Historic place in Iowa, United States

Farm No. 1, Iowa Men's Reformatory, also known as the West Farm, is located west of Anamosa, Iowa, United States. It was listed as a historic district on the National Register of Historic Places in 1992. At the time of its nomination the district consisted of 10 resources, including seven contributing buildings, and three non-contributing buildings. When the property for the reformatory was acquired by the State of Iowa in 1872 it included 61 acre of farmland. Farming at the facility did not become a significant enterprise here until the turn of the 20th century. Before then the prisoners maintained a vegetable garden within the walls, and they raised sixty-five hogs. The state bought 80.31 acre of land in 1904 for farming operations and built a hog house and a stone barn, both are no longer extant. Minimum security prisoners did the farm work. The historic buildings were built between 1912 and 1939. They are all stone structures built in a simplified Romanesque Revival style. The influence of the style is found in the "heavy massing, texture of the stone, and the window, door, and corner treatments." The buildings were built for the following uses: South barn (1912, 1926 addition), barn granary (1915), root cellar (1919), North barn (c. 1919), slaughter house (1921-1922), processing plant (1922), and the seed house, dining hall, cold frame (1939).

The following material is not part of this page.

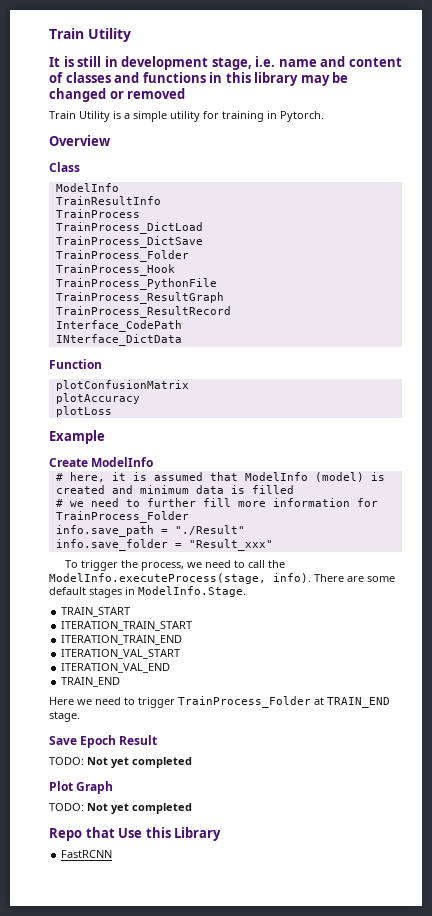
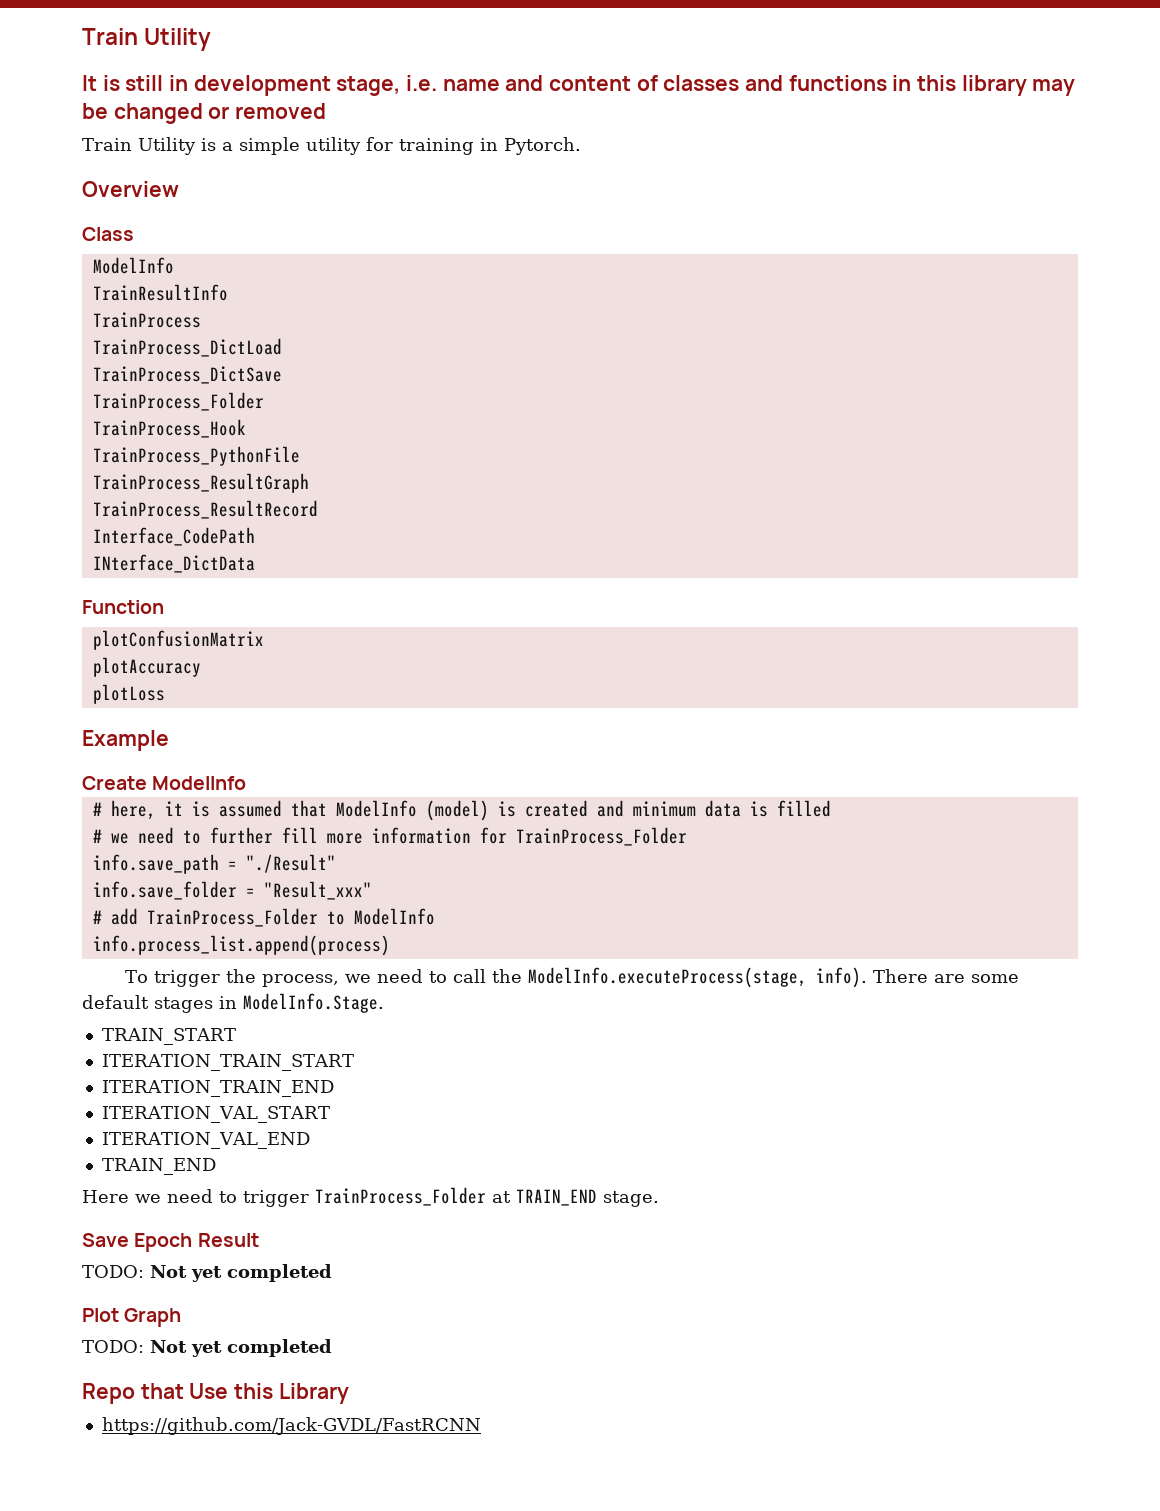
(273, 545) none -> [92,908,435,927] [92,935,390,956] // # add TrainProcess_Folder to ModelInfo // info.process_list.append(process)
[61,850,113,858] FastRCNN -> [101,1417,481,1435] https://github.com/Jack-GVDL/FastRCNN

By 1917, prisoners were farming 380 acre of state lands and 1675 acre of leased lands. The products produced by the farms increased to include vegetables, animal feed, poultry, eggs, fruit, milk, and milk products for the prison. By 1930, the state had bought most of the land it farmed and operated six prison farms. A barn was converted into a cheese factory in 1931. The full operation continued into the 1970s when the slaughtering operation was discontinued, and the livestock herds were reduced. It also became more economical to buy vegetables rather than grow their own. Agricultural production began to increase again in the 1990s.